* Task item: An exact transcription of all the entries is needed; pictures stay out.

* Source material:
□ □ □
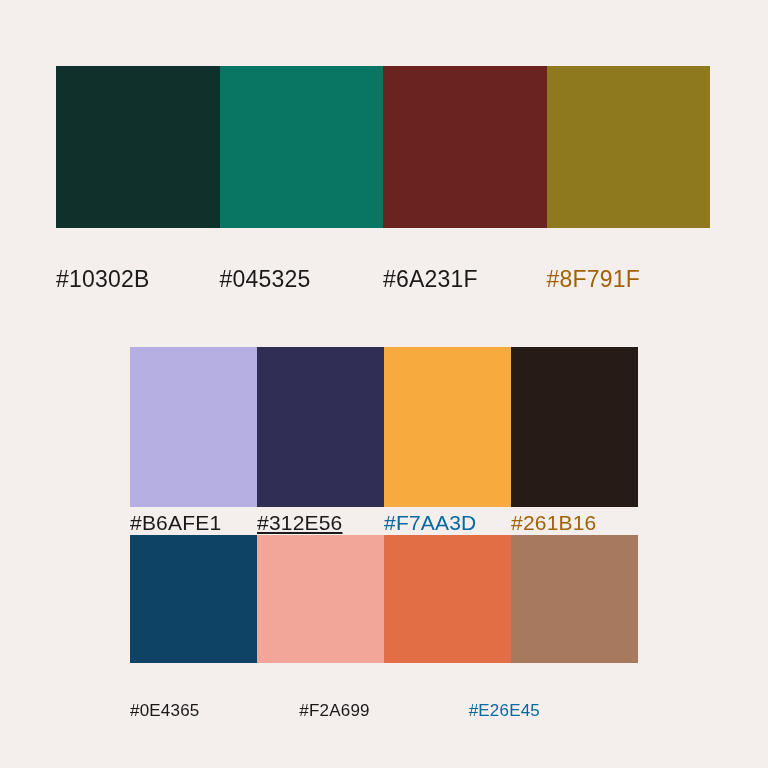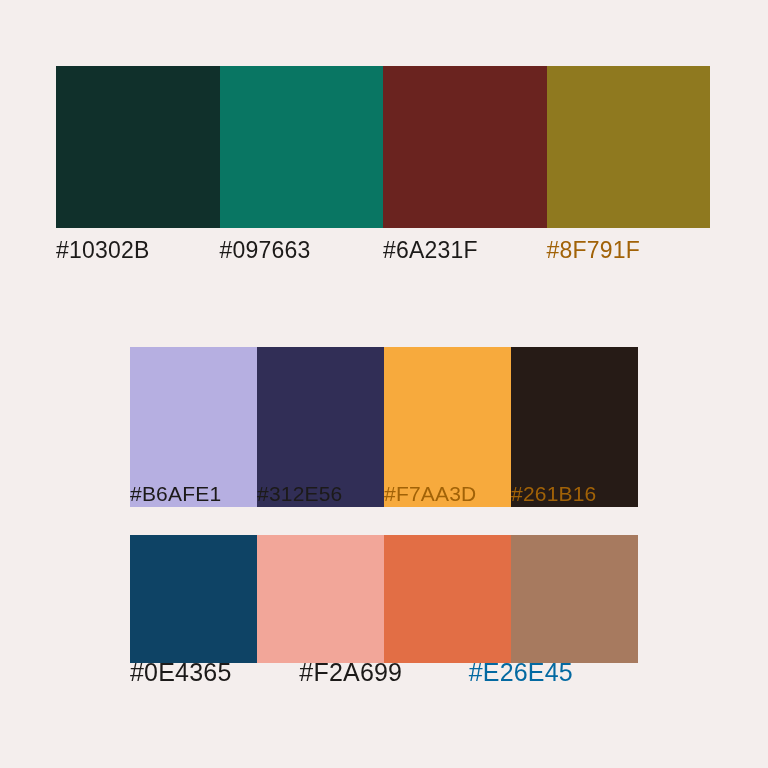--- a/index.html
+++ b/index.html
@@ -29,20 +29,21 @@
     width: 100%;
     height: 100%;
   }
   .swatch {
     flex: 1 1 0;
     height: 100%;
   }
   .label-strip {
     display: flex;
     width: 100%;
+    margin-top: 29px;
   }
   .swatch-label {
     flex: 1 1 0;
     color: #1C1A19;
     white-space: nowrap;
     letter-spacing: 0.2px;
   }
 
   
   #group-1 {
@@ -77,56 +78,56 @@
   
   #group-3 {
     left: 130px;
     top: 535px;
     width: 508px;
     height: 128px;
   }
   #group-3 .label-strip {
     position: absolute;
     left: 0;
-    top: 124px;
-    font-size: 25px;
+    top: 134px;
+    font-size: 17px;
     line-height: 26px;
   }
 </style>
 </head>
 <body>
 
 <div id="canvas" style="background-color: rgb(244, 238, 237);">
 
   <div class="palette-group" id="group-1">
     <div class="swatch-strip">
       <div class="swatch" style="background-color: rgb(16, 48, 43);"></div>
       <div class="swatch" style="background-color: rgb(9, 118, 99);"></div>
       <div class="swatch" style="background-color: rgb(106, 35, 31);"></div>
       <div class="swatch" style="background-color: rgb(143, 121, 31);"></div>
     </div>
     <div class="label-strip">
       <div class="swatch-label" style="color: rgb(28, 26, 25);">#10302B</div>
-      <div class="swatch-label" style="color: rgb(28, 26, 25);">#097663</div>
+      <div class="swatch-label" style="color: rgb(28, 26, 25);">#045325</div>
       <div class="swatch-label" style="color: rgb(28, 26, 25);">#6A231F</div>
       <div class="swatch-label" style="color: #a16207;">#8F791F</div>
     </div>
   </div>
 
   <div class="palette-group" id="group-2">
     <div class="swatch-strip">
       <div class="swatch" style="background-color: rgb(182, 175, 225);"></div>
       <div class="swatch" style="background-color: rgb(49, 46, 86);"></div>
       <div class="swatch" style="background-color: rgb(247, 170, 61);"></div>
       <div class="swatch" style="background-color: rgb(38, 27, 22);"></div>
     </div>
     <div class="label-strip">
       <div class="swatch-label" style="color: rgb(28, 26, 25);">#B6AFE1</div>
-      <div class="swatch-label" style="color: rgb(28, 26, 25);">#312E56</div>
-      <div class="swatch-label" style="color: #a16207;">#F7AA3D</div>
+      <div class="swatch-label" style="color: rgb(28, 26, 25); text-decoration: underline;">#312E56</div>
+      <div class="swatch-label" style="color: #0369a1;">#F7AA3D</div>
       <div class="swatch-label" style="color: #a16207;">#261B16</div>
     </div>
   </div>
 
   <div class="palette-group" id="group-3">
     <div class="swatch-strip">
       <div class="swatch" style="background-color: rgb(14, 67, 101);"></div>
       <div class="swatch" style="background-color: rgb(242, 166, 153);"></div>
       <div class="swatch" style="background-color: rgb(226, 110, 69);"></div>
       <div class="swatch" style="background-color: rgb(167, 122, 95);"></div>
□ □ □
* Answer space:
--- a/index.html
+++ b/index.html
@@ -29,20 +29,21 @@
     width: 100%;
     height: 100%;
   }
   .swatch {
     flex: 1 1 0;
     height: 100%;
   }
   .label-strip {
     display: flex;
     width: 100%;
+    margin-top: 29px;
   }
   .swatch-label {
     flex: 1 1 0;
     color: #1C1A19;
     white-space: nowrap;
     letter-spacing: 0.2px;
   }
 
   
   #group-1 {
@@ -77,56 +78,56 @@
   
   #group-3 {
     left: 130px;
     top: 535px;
     width: 508px;
     height: 128px;
   }
   #group-3 .label-strip {
     position: absolute;
     left: 0;
-    top: 124px;
-    font-size: 25px;
+    top: 134px;
+    font-size: 17px;
     line-height: 26px;
   }
 </style>
 </head>
 <body>
 
 <div id="canvas" style="background-color: rgb(244, 238, 237);">
 
   <div class="palette-group" id="group-1">
     <div class="swatch-strip">
       <div class="swatch" style="background-color: rgb(16, 48, 43);"></div>
       <div class="swatch" style="background-color: rgb(9, 118, 99);"></div>
       <div class="swatch" style="background-color: rgb(106, 35, 31);"></div>
       <div class="swatch" style="background-color: rgb(143, 121, 31);"></div>
     </div>
     <div class="label-strip">
       <div class="swatch-label" style="color: rgb(28, 26, 25);">#10302B</div>
-      <div class="swatch-label" style="color: rgb(28, 26, 25);">#097663</div>
+      <div class="swatch-label" style="color: rgb(28, 26, 25);">#045325</div>
       <div class="swatch-label" style="color: rgb(28, 26, 25);">#6A231F</div>
       <div class="swatch-label" style="color: #a16207;">#8F791F</div>
     </div>
   </div>
 
   <div class="palette-group" id="group-2">
     <div class="swatch-strip">
       <div class="swatch" style="background-color: rgb(182, 175, 225);"></div>
       <div class="swatch" style="background-color: rgb(49, 46, 86);"></div>
       <div class="swatch" style="background-color: rgb(247, 170, 61);"></div>
       <div class="swatch" style="background-color: rgb(38, 27, 22);"></div>
     </div>
     <div class="label-strip">
       <div class="swatch-label" style="color: rgb(28, 26, 25);">#B6AFE1</div>
-      <div class="swatch-label" style="color: rgb(28, 26, 25);">#312E56</div>
-      <div class="swatch-label" style="color: #a16207;">#F7AA3D</div>
+      <div class="swatch-label" style="color: rgb(28, 26, 25); text-decoration: underline;">#312E56</div>
+      <div class="swatch-label" style="color: #0369a1;">#F7AA3D</div>
       <div class="swatch-label" style="color: #a16207;">#261B16</div>
     </div>
   </div>
 
   <div class="palette-group" id="group-3">
     <div class="swatch-strip">
       <div class="swatch" style="background-color: rgb(14, 67, 101);"></div>
       <div class="swatch" style="background-color: rgb(242, 166, 153);"></div>
       <div class="swatch" style="background-color: rgb(226, 110, 69);"></div>
       <div class="swatch" style="background-color: rgb(167, 122, 95);"></div>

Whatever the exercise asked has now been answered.